'Maybe the devil got into my mind': Tackling depression in Palestine
RAMALLAH - On Monday, 26 November, Ramzi Abu Yabis, 32, was driving to work in Hebron through Area C of the West Bank, which is under Israeli military control.
In an incident described by Israeli authorities as an attack, but which his family says was an accident, his car struck and injured three Israeli soldiers.
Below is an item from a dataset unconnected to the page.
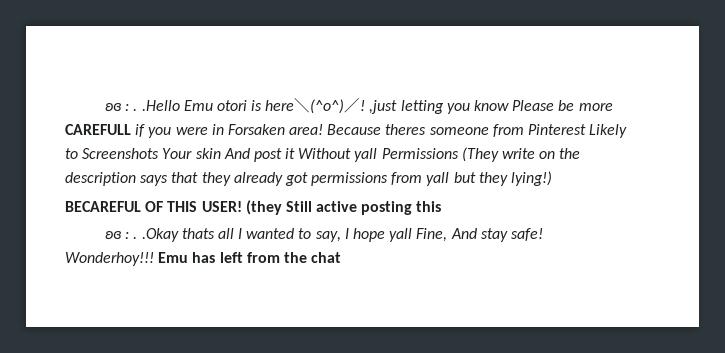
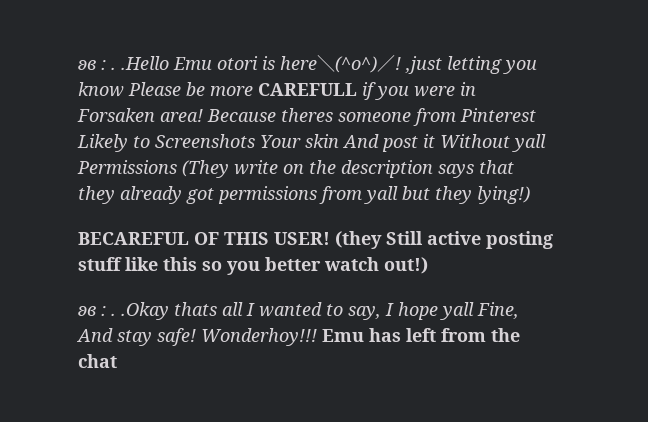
- (they Still active posting this
+ (they Still active posting stuff like this so you better watch out!)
Abu Yabis was shot dead.
Abu Yabis was head of the nursing department at the Arab Rehabilitation Society in Bethlehem, a friend and colleague of Dr Ibrahim Khmayes, director of the Bethlehem Psychiatric Hospital.
It is the day after Abu Yabis’s death, and Dr Khmayes looks stressed. People are coming in and out of his office asking questions, waiting to see him. He is clearly busy, but also a bit distracted. Dr Khmayes admits that the killing of his colleague is affecting his psyche today.
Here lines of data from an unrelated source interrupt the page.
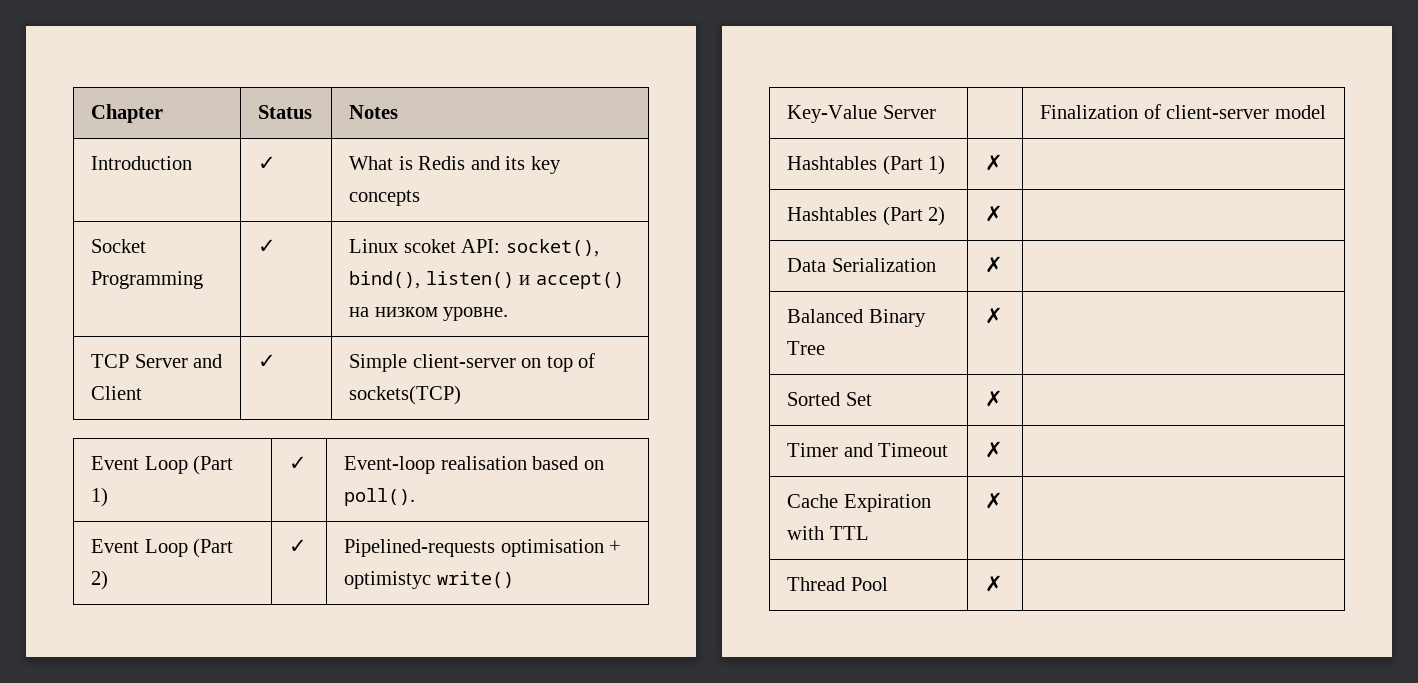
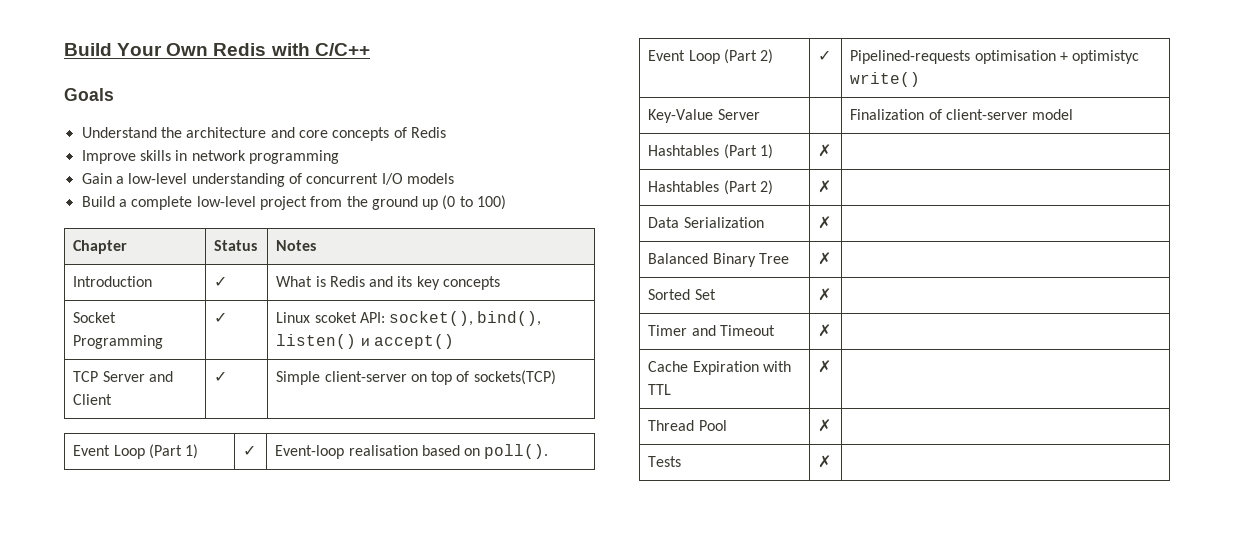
+ Build Your Own Redis with C/C++
+ Goals
+ Understand the architecture and core concepts of Redis
+ Improve skills in network programming
+ Gain a low-level understanding of concurrent I/O models
+ Build a complete low-level project from the ground up (0 to 100)
- Socket Programming | ✓ | Linux scoket API: socket(), bind(), listen() и accept() на низком уровне.
+ Socket Programming | ✓ | Linux scoket API: socket(), bind(), listen() и accept()
+ Tests | ✗ |

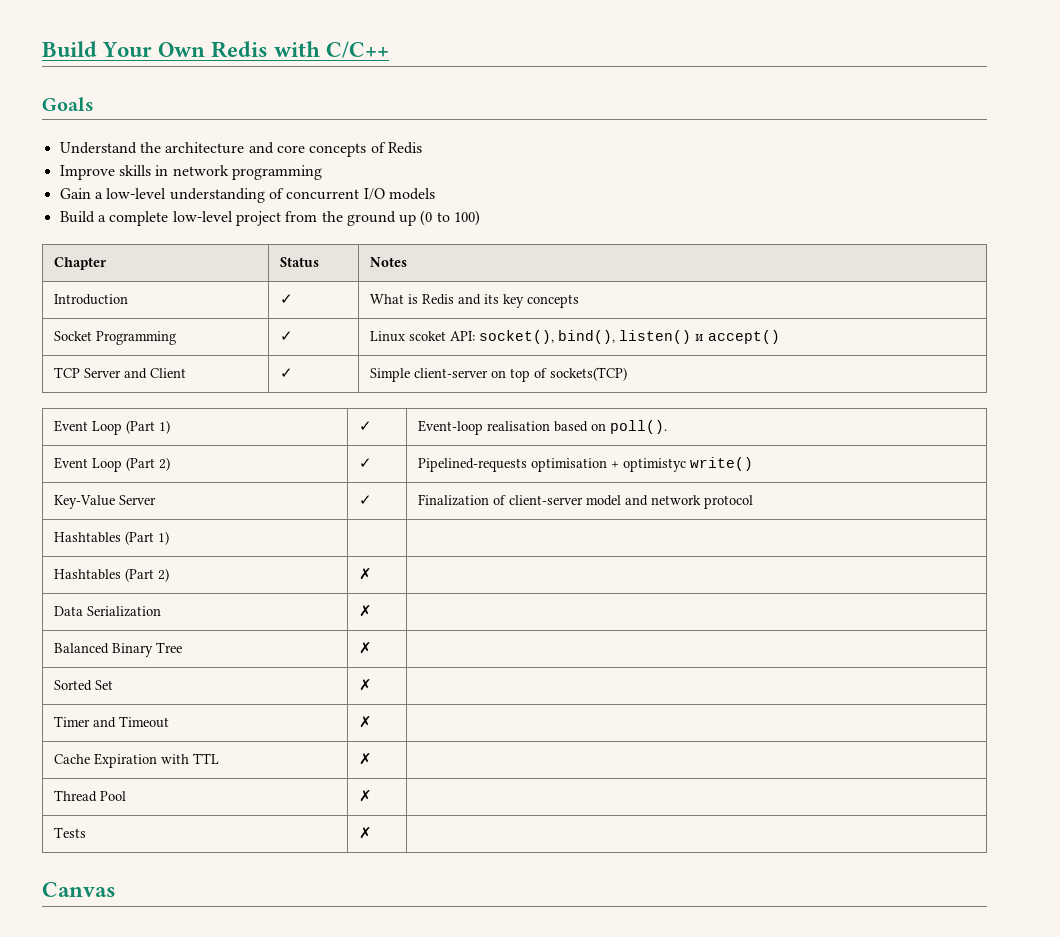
- Key-Value Server | | Finalization of client-server model
+ Key-Value Server | ✓ | Finalization of client-server model and network protocol
- Hashtables (Part 1) | ✗ |
+ Hashtables (Part 1) | |
+ Canvas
General conditions, like the killing of friends and family, affect everyone
- Dr Ibrahim Khmayes, director of the Bethlehem psychiatric hospital
We are talking about mental health in Palestine - specifically regarding depression, anxiety, and post-traumatic stress disorder (PTSD) - and it seems as though Dr Khmayes himself can relate to these conditions.
“General conditions, like the killing of friends and family,” Dr Khmayes said reassuringly, “affect everyone.”
The Bethlehem psychiatric hospital is the only one of its kind in the entire West Bank and it serves about 20-30 patients at a time. The work of the hospital is dedicated to severe cases such as schizophrenia and bipolar disorder, and leaves less severe cases, like severe anxiety, mild to moderate depression, and PTSD, in the hands of private practices.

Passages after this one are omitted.